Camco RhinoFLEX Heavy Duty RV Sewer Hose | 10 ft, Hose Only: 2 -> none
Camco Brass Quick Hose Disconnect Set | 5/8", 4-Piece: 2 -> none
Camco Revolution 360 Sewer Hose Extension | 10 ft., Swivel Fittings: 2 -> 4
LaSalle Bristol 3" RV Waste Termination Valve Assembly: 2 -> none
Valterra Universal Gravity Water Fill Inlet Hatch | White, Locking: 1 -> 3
* * *
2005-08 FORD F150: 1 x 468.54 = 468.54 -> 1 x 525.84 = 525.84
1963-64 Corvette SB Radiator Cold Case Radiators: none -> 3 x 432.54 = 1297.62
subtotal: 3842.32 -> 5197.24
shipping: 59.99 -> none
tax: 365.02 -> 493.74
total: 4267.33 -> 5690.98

TASK OBJECTIVE: Retype, exactly and in full, the lines above from the one containing "Assembly: 2 -> none" through the one containing "Valterra Universal Gravity".

EXERCISE SOLUTION:
LaSalle Bristol 3" RV Waste Termination Valve Assembly: 2 -> none
Valterra Universal Gravity Water Fill Inlet Hatch | White, Locking: 1 -> 3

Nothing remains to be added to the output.